## INSTRUCTIONS FOR THE TASK
In the records below, pick out all lines containing the word "none".

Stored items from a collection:
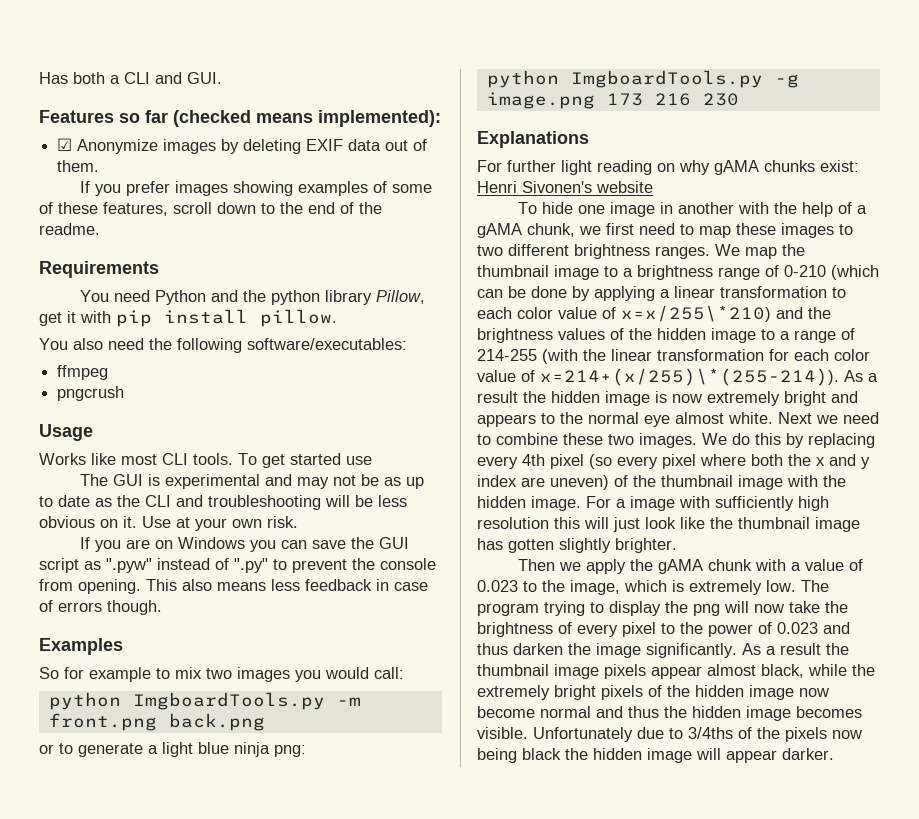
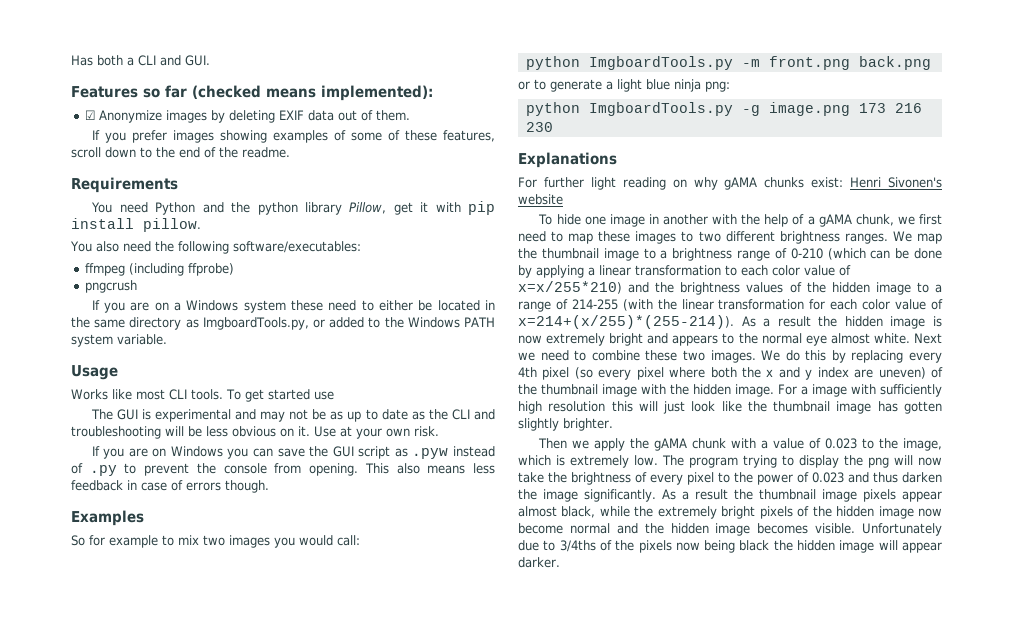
(109, 372) none -> [129,263,235,276] (including ffprobe)
(125, 393) none -> [91,300,495,313] [71,317,496,330] [71,334,167,347] // If you are on a Windows system these need to either be located in the same directory as ImgboardTools.py, or added to the Windows PATH system variable.
[106,558,152,573] ".pyw" -> [412,448,449,459] .pyw
[234,558,268,573] ".py" -> [89,465,117,476] .py
[621,305,771,322] x=x/255\*210) -> [518,281,622,294] x=x/255*210)
[540,368,839,386] x=214+(x/255)\*(255-214)). -> [518,315,734,329] x=214+(x/255)*(255-214)).
[628,706,659,718] thus -> (638, 528) none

## ANSWER SECTION
(109, 372) none -> [129,263,235,276] (including ffprobe)
(125, 393) none -> [91,300,495,313] [71,317,496,330] [71,334,167,347] // If you are on a Windows system these need to either be located in the same directory as ImgboardTools.py, or added to the Windows PATH system variable.
[628,706,659,718] thus -> (638, 528) none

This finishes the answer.